[Change detection data]
- Opening Delimiter -
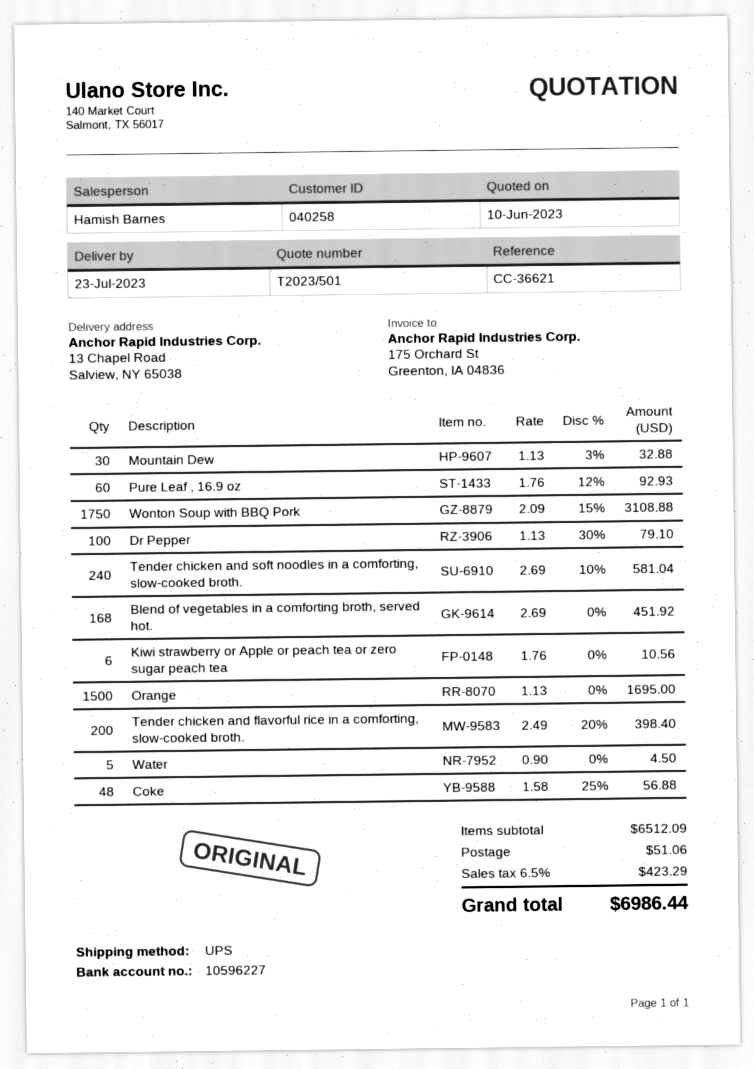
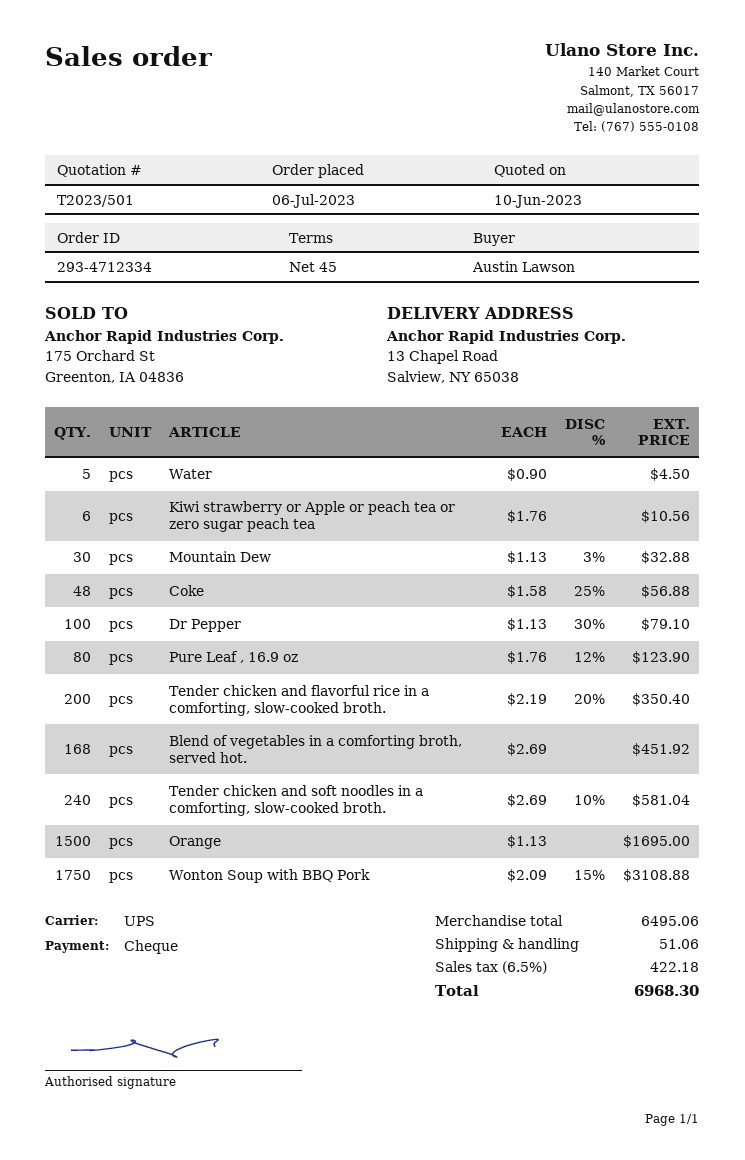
Pure Leaf , 16.9 oz: 60 x 1.76 - 12% = 92.93 -> 80 x 1.76 - 12% = 123.90
Tender chicken and flavorful rice in a comforting, slow-cooked broth.: 200 x 2.49 - 20% = 398.40 -> 200 x 2.19 - 20% = 350.40
subtotal: 6512.09 -> 6495.06
tax: 6.5% = 423.29 -> 6.5% = 422.18
total: 6986.44 -> 6968.30

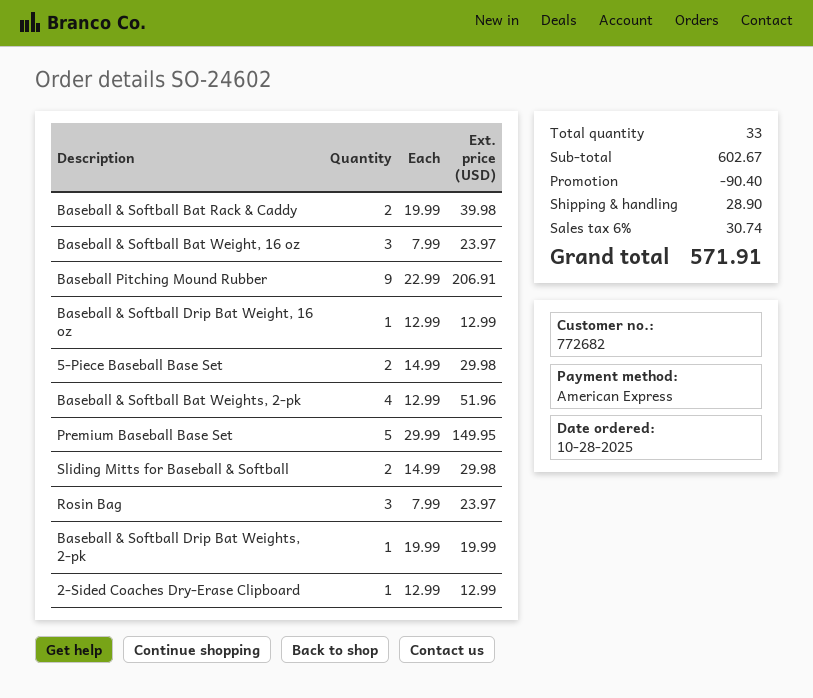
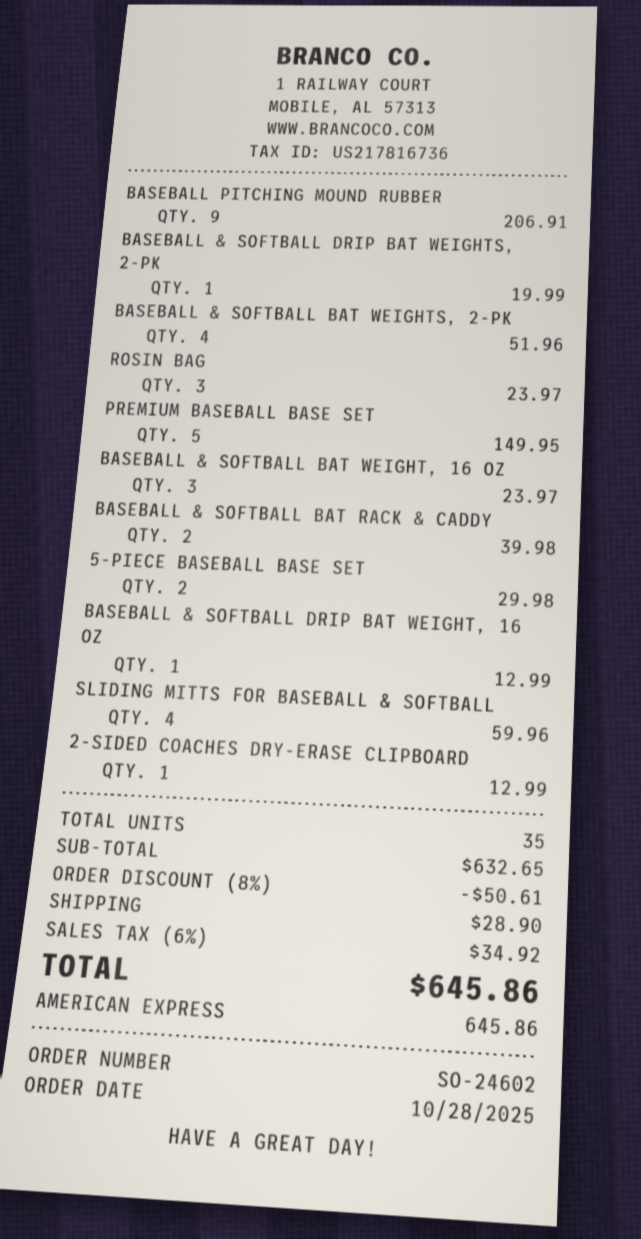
Sliding Mitts for Baseball & Softball: 2 for 29.98 -> 4 for 59.96
total quantity: 33 -> 35
subtotal: 602.67 -> 632.65
discount: 90.40 -> 50.61
tax: 6% = 30.74 -> 6% = 34.92
total: 571.91 -> 645.86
- Closing Delimiter -
Problem details
State the number of lines in the preceding data that contain the word "subtotal", and nothing besides.

Answer to this task
2